I won't say much here about the moviemaking process. The hoopla surrounding this book during its filming in New Mexico triggered the most intrusive and traumatic period of my life. I dealt poorly with all that publicity. Yes, I had my fifteen minutes of Warholian fame, but I didn't much like it. I was very happy when the brouhaha subsided.

The film itself is a lovely and compassionate work of art, and I'm indebted to Bob Redford for putting it together with such a gentle and timeless sensibility.

*   *   *

My friend Rini never saw the movie. She died in Mexico City in 1986. She was only fifty-one. Her death is a great loss in my life, and in the lives of many people whom she worked for, touched, and inspired. Rini was a dear friend and a powerful mentor to me. She was also the political and cultural worker that I most admired in the movement.

Too, she was probably the most unselfish person I have met. She grew up with money, but rejected it in her adult life. She lived simply, and did most of her work for free for people organizing on behalf of human rights and economic justice. Her dedication to the causes she believed in was total. Rini literally worked herself to death. But she left behind a shining body of art, and a lifetime of commitment to the struggle for a better world.

After her body was cremated, the ashes were brought north to New Mexico. We put together a ceremony at her cabin on Pilar Hill. Many friends and comrades from Mexico and the United States gathered to honor her work and her memory. After all had spoken their thoughts, a few of us took small handfuls of her ashes and went out on the mesa to scatter them in private.

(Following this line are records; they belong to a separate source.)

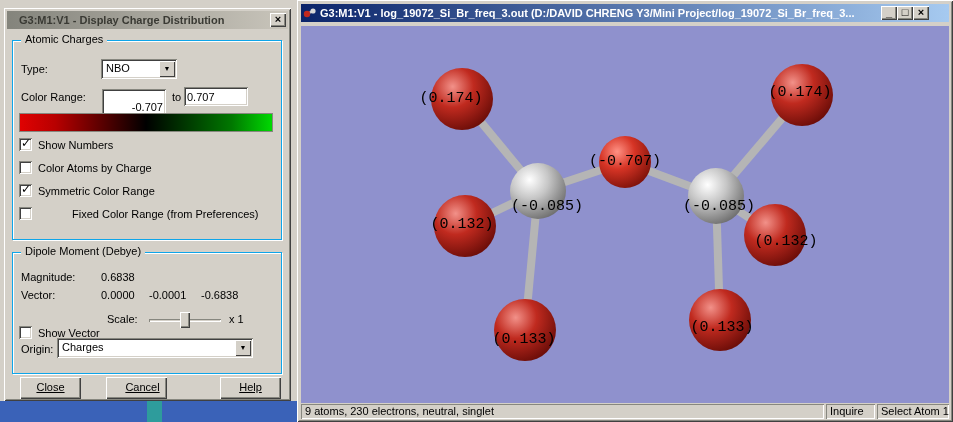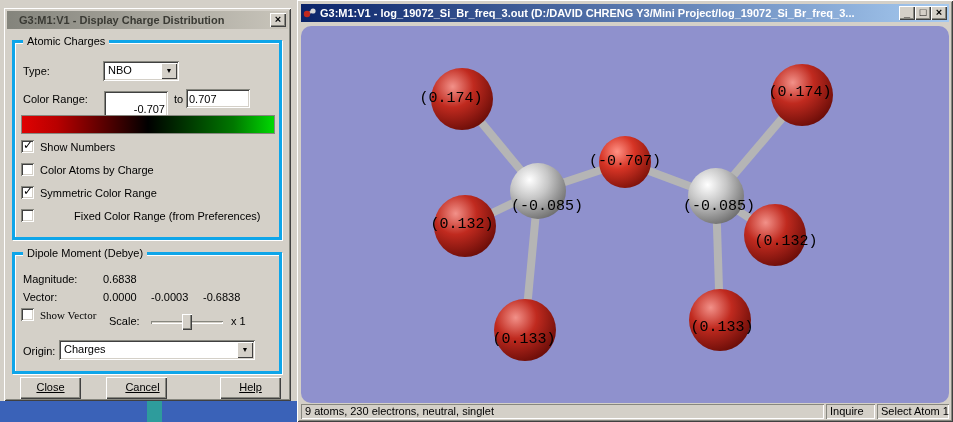--- a/index.html
+++ b/index.html
@@ -31,21 +31,21 @@
     position:absolute; left:3px; top:3px; right:3px; height:18px;
     background:linear-gradient(to right,#84847c,#c9c5bb);
     display:flex; align-items:center; padding:0 2px 0 12px;
   }
   .dlg-title { flex:1; font-weight:bold; color:#3a3a34; white-space:nowrap; overflow:hidden; }
   .tb-btn {
     width:16px; height:14px; flex:none; text-align:center; line-height:12px;
     font-size:11px; font-weight:bold; color:#000; cursor:default;
   }
 
-  .group { position:absolute; border:3px solid #0ea5e9; box-shadow: inset 1px 1px 0 #ffffff, 1px 1px 0 #ffffff; }
+  .group { position:absolute; border:1px solid #0ea5e9; box-shadow: inset 1px 1px 0 #ffffff, 1px 1px 0 #ffffff; }
   .legend { position:absolute; top:-8px; left:8px; background:#d4d0c8; padding:0 4px; }
   .lbl { position:absolute; white-space:nowrap; }
   .lbl-inline { white-space:nowrap; }
 
   .field {
     position:absolute; border:none; background:#fff; padding:1px 3px;
     font:11px "Liberation Sans","DejaVu Sans",sans-serif;
     box-shadow: inset 1px 1px 0 #87877f, inset -1px -1px 0 #ffffff,
                 inset 2px 2px 0 #404040, inset -2px -2px 0 #d4d0c8;
   }
@@ -76,25 +76,25 @@
 
   .btn { position:absolute; height:22px; width:61px; text-align:center; line-height:21px;
     background:#d4d0c8; cursor:default;
     box-shadow: inset 1px 1px 0 #ffffff, inset -1px -1px 0 #404040, inset -2px -2px 0 #87877f; text-decoration: underline; }
 
   
   .viewer { position:absolute; left:297px; top:0; width:656px; height:422px; background:#d4d0c8; }
   .viewer-titlebar {
     position:absolute; left:4px; top:4px; width:648px; height:18px;
     background:linear-gradient(to right,#0a246a,#a6caf0);
-    display:flex; align-items:center; padding:0 2px 0 2px;
+    display:flex; align-items:center; padding:0 20px 0 2px;
   }
   .viewer-title { flex:1; font-weight:bold; color:#fff; white-space:nowrap; overflow:hidden; margin:0 4px 0 3px; }
   .win-icon { width:14px; height:14px; flex:none; }
-  .canvas { position:absolute; left:4px; top:26px; width:648px; height:377px;border-radius:10px; }
+  .canvas { position:absolute; left:4px; top:26px; width:648px; height:377px; }
   .statusbar { position:absolute; left:4px; top:404px; width:648px; height:15px; display:flex; gap:2px; }
   .status-panel { height:15px; line-height:14px; padding:0 4px; white-space:nowrap; overflow:hidden;
     box-shadow: inset 1px 1px 0 #87877f, inset -1px -1px 0 #ffffff; }
   .status-summary { flex:1; }
   .status-mode { width:49px; flex:none; }
   .status-selection { width:72px; flex:none; }
 
   .bond { stroke:#b5b5b5; stroke-width:8; }
   .atom-label {
     font-family:"Liberation Mono","DejaVu Sans Mono",monospace;
@@ -148,24 +148,24 @@
   </div>
 
   <div class="group" style="left:8px; top:244px; width:270px; height:122px;">
     <span class="legend">Dipole Moment (Debye)</span>
 
     <span class="lbl" style="left:8px; top:18px;">Magnitude:</span>
     <span class="lbl" style="left:88px; top:18px;">0.6838</span>
 
     <span class="lbl" style="left:8px; top:36px;">Vector:</span>
     <span class="lbl" style="left:88px; top:36px;">0.0000</span>
-    <span class="lbl" style="left:136px; top:36px;">-0.0003</span>
+    <span class="lbl" style="left:136px; top:36px;">-0.0001</span>
     <span class="lbl" style="left:188px; top:36px;">-0.6838</span>
 
-    <div class="cbrow" style="left:6px; top:52px;font-family:Liberation Serif, serif;">
+    <div class="cbrow" style="left:6px; top:72px;">
       <span class="cb"></span>
       <span class="lbl-inline">Show Vector</span>
     </div>
     <span class="lbl" style="left:94px; top:60px;">Scale:</span>
     <div class="slider" style="left:136px; top:58px; width:72px; height:18px;">
       <div class="slider-track"></div>
       <div class="slider-thumb"></div>
     </div>
     <span class="lbl" style="left:216px; top:60px;">x 1</span>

I recalled the walks we had taken thirteen years earlier while I was working on this book. I scattered a few ashes and bone chips at the gorge rim, then I sat in the shade of a juniper, weeping because she was gone. I licked the chalky residue of her bones from my fingertips.

Much of
Milagro's
insouciant vitality I owe to Rini. She made me joyful in a difficult time, and it sure showed in the writing. Discovering her, in 1973, has reverberated in my life and work ever since.

*   *   *

My friend Andrés Martínez lived to a ripe old age. He was still president of the Tres Ríos Association when the New Mexico Supreme Court overturned a district court ruling and threw out the Taos conservancy district. After that, Andrés continued to act as an organizer and spokesperson in many conflicts over land and water rights in northern New Mexico.